Been there, done that.
So, what’s so special about the new Nook?
An analyst tells the Wall Street Journal, the old Nook, carved out quite a segment of the marketplace.
“If it’s just a reading device, then I don’t think they need to be making the hardware. But if it’s actually a stand-alone multi-purpose reading, viewing, communicating, surfing device, then yeah, there’s a lot more money to be made in that market it seems like.”
“Barnes and Noble now claims roughly 27% of the entire digital books market. They’ve made up a lot of ground.”
Question is -- will the Nook catch fire?
As in -- the refreshed Kindle tablet.
Mashable says, if it doesn’t -- the Nook may not have a niche.

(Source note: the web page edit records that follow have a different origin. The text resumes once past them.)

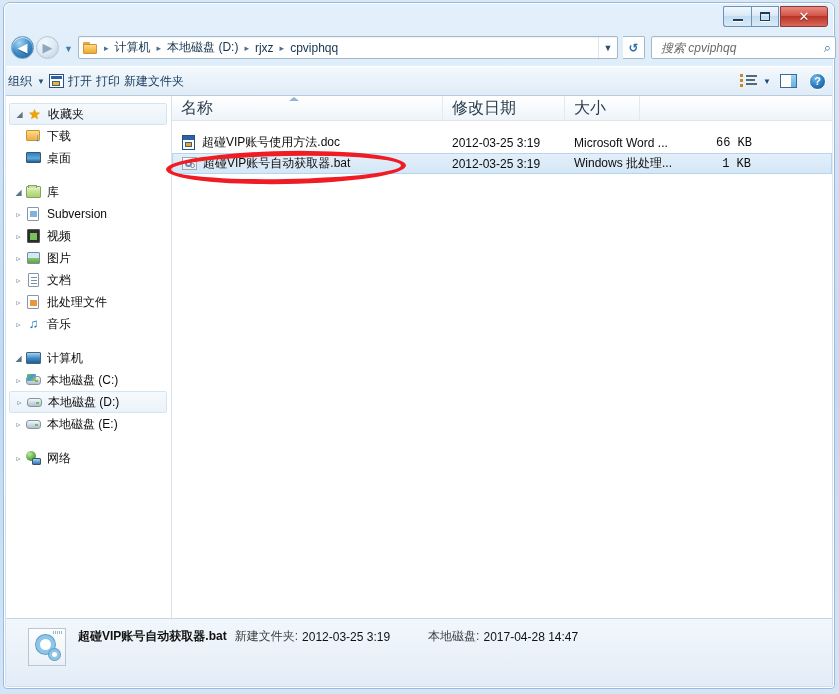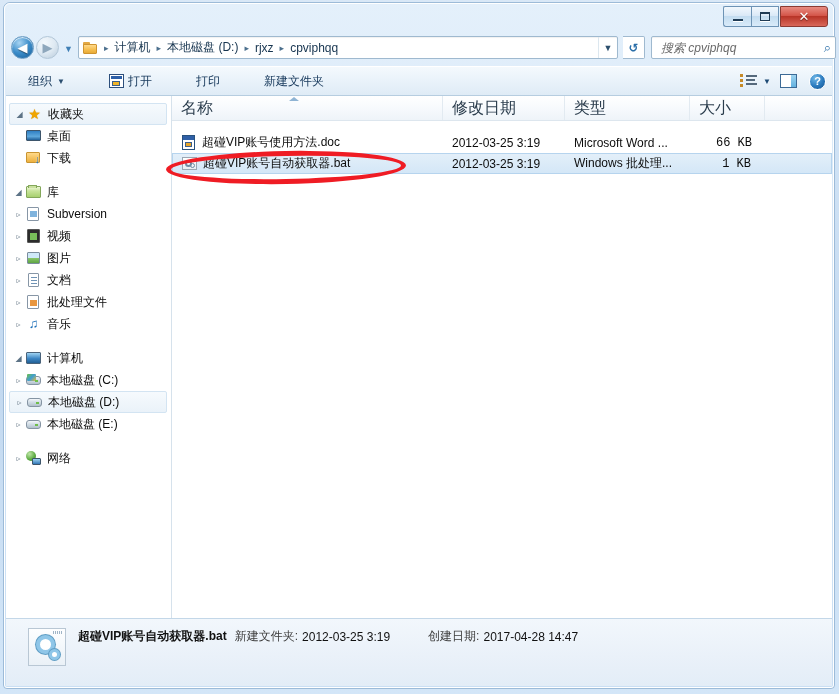"组织" .cmd-item { padding: 3px 22px -> 3px 2px }
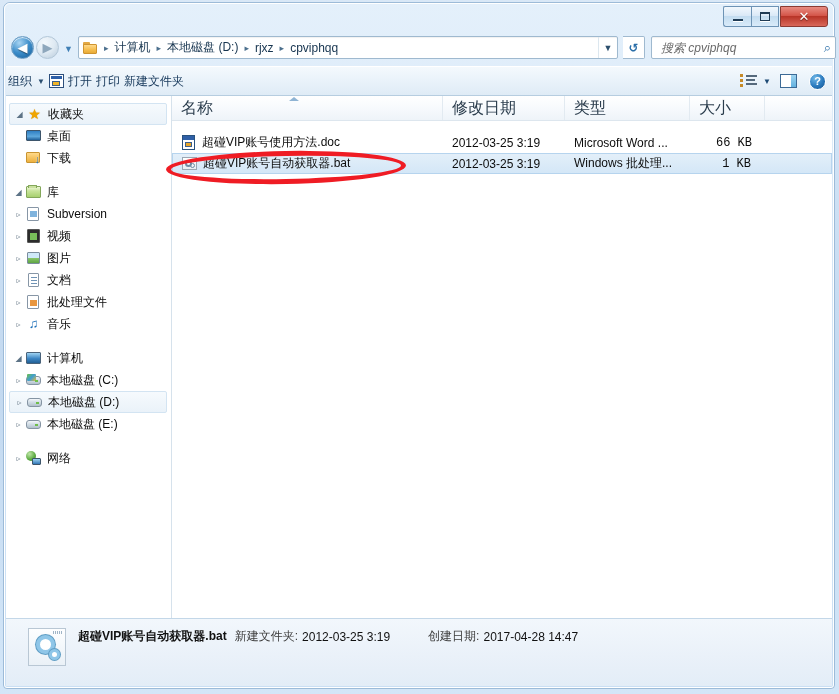"类型" div.col-head { html: <div> <span>类型</span> </div> -> none }
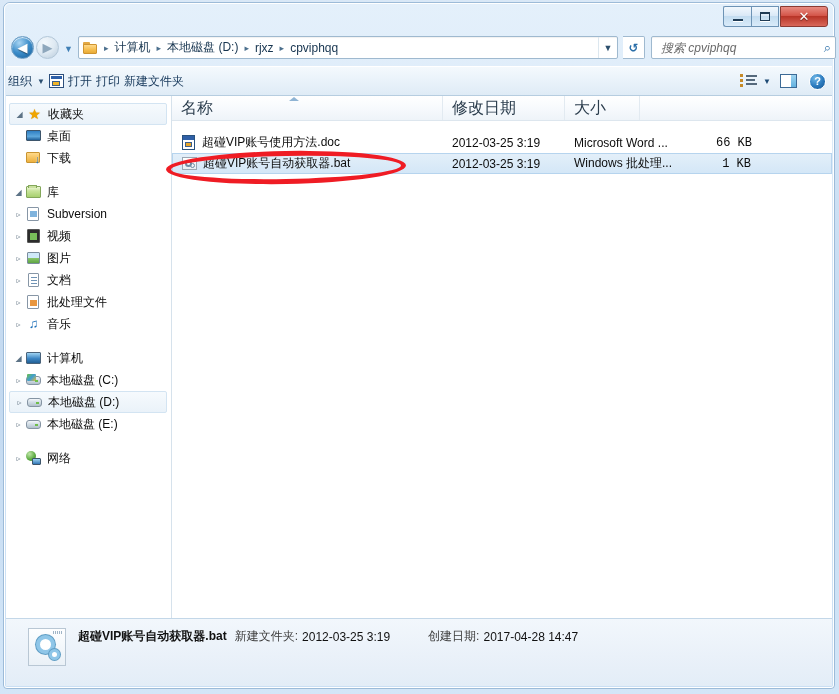"桌面" div.nav-row { order: before "下载" -> after "下载" }
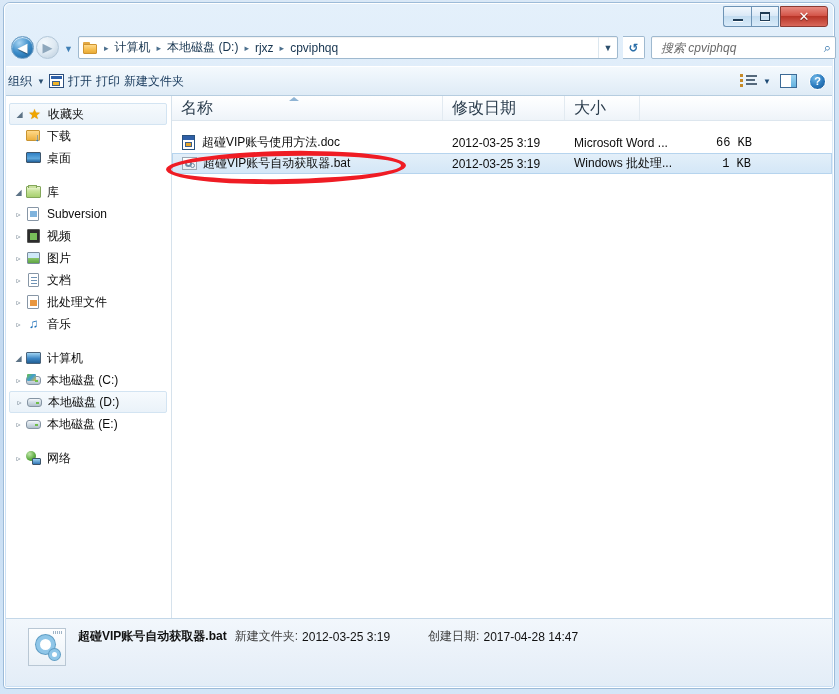"创建日期:" span.d-label { text: 创建日期 -> 本地磁盘 }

“We don’t know anything about the hardware or what version of Android it will run, but we’re looking forward to the round of leaks and rumors that will undoubtedly surface in the upcoming week. What we do know, is the device will need to outperform Amazon’s Kindle Fire tablet if it wants to make any serious headway in the tablet/ereader market.”
Performance is one measuring stick of success.
Price is another.
CNET notes, Barnes and Noble will have to get both right, to make it against more established brands.
“Potentially, the one big advantage a new Nook Color would have over the Kindle Fire is more memory--or at least expandable memory. The Fire, which taps into Amazon's suite of audio, video, and Web services and features its new Silk Web browser and App Store for Android, has 8GB of internal memory (6GB usable) and no memory expansion slot.”